The Star & Shadow Cinema prides itself on a volunteer-run collaborative programme and, as is the case with the physical space, their recently launched Mixlr radio station continues to fly the flag for Newcastle’s inventive artistic community.

Being forced to temporarily close has hit the cinema hard; it’s not just a building but a community of people, who all rely on it as a place to socialise and get creative. Tapping into the same DIY spirit that got the venue up and running in the first place, the Star & Shadow volunteers came up with the idea of creating a radio station as a way of keeping in touch through the lockdown. “We’re quite removed from the Star & Shadow,” Jona explains. “The radio seems a nice way of us sending something back. For the listeners, it’s a way for them to feel connected with the people they used to hang out with at the cinema.”

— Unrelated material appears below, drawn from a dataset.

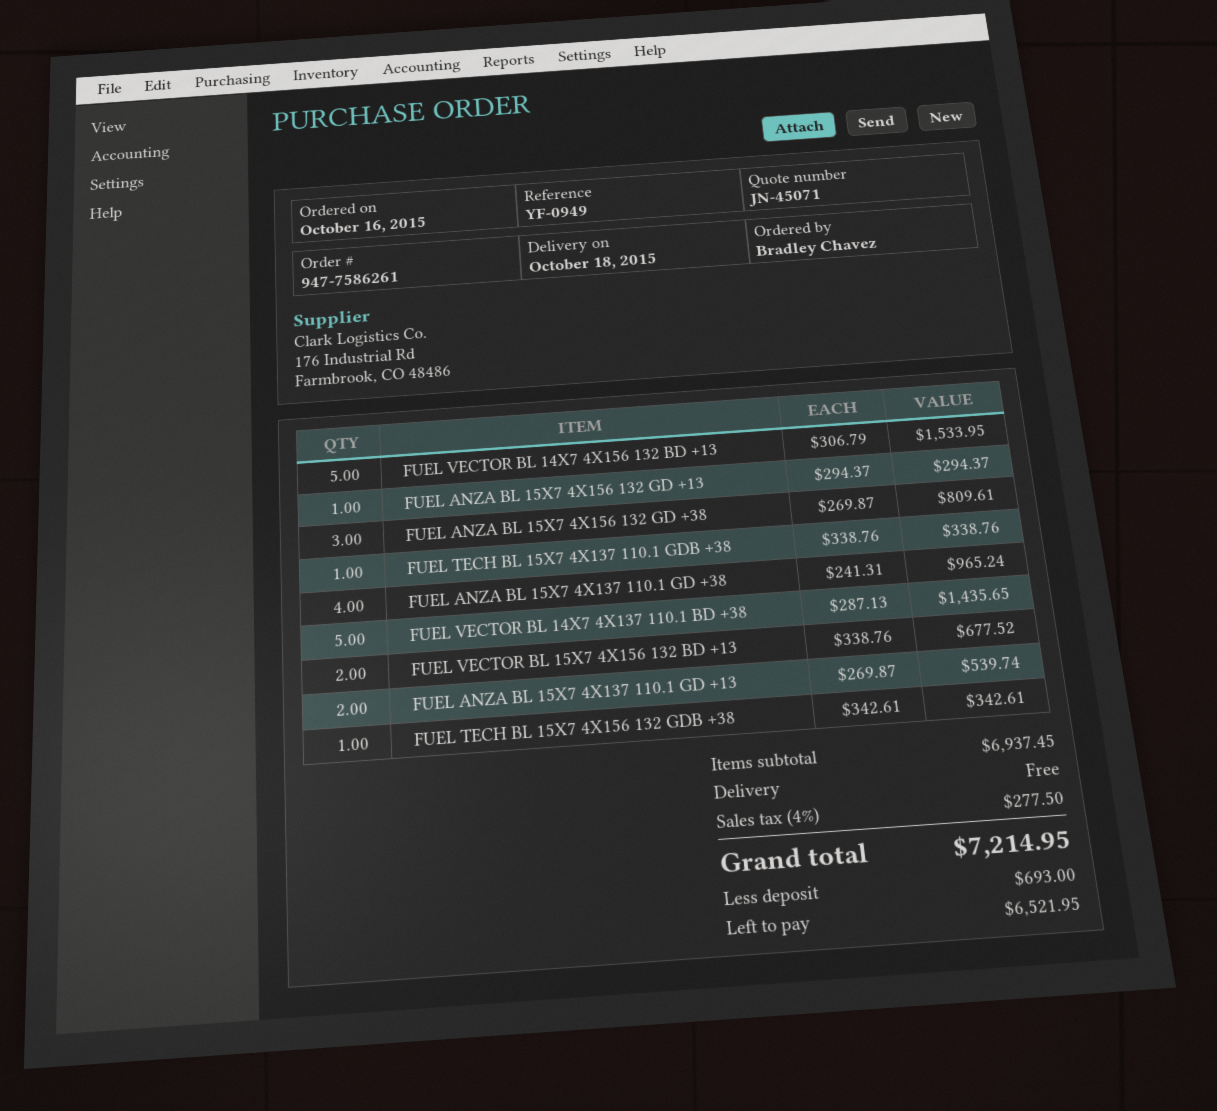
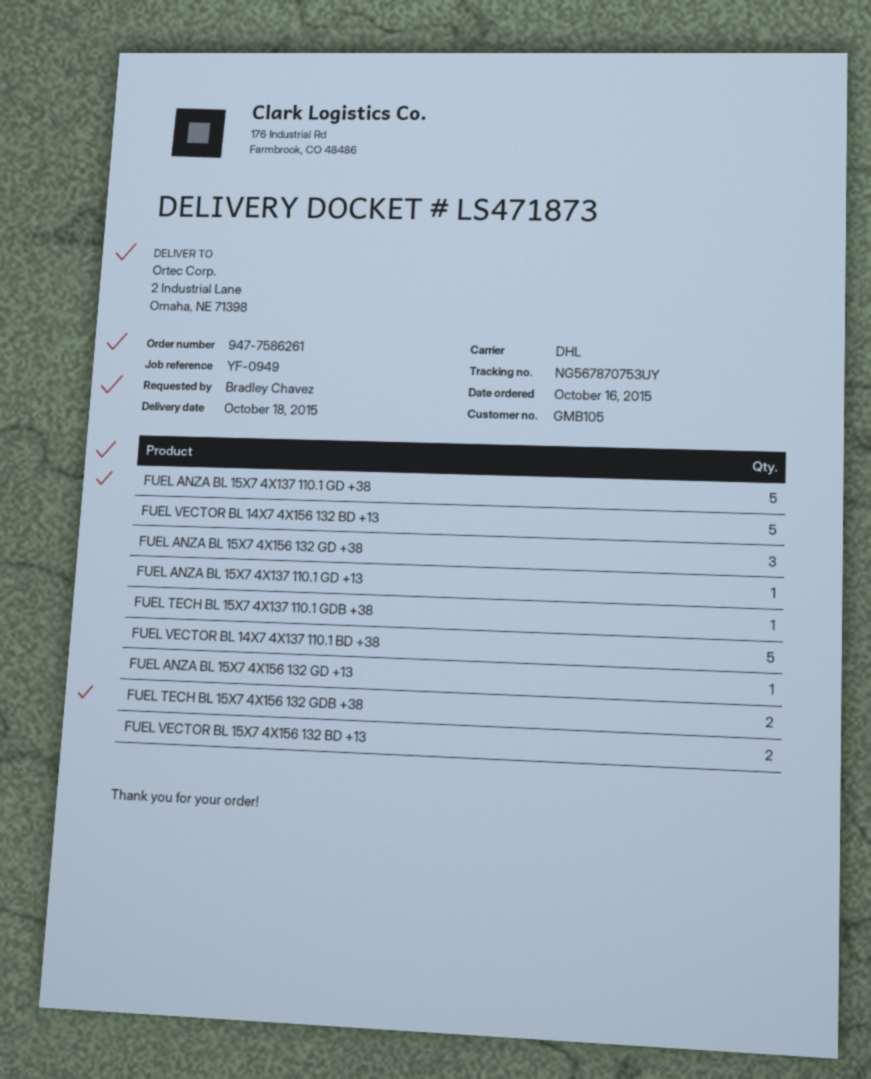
FUEL ANZA BL 15X7 4X137 110.1 GD +38: 4 -> 5
FUEL ANZA BL 15X7 4X137 110.1 GD +13: 2 -> 1
FUEL TECH BL 15X7 4X156 132 GDB +38: 1 -> 2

even in these challenging times we’re able to come together and make something creative

The programming is a real mish-mash of eclectic shows and personalities. Expect to hear anything from Dawn Bothwell’s arts and culture show Chip-Chat, musician and artist Graeme Hopper’s exploration of exciting contemporary sounds on The Ideal Retreat, to Una’s (aged 9) Roller Cola Radiola where she talks riddles and roller skates. Perhaps the most unusual is Read Me The Riot Act, a show which Jona describes as an “antidote to the Today Show and the constant news cycle about COVID-19.” It’s certainly not what I expected – after a brief introduction, presenter Harriet Plewis literally reads, in full, a notable act of Parliament. The rhythms and repetitions of the legalese are strangely soothing and I found the whole experience oddly meditative.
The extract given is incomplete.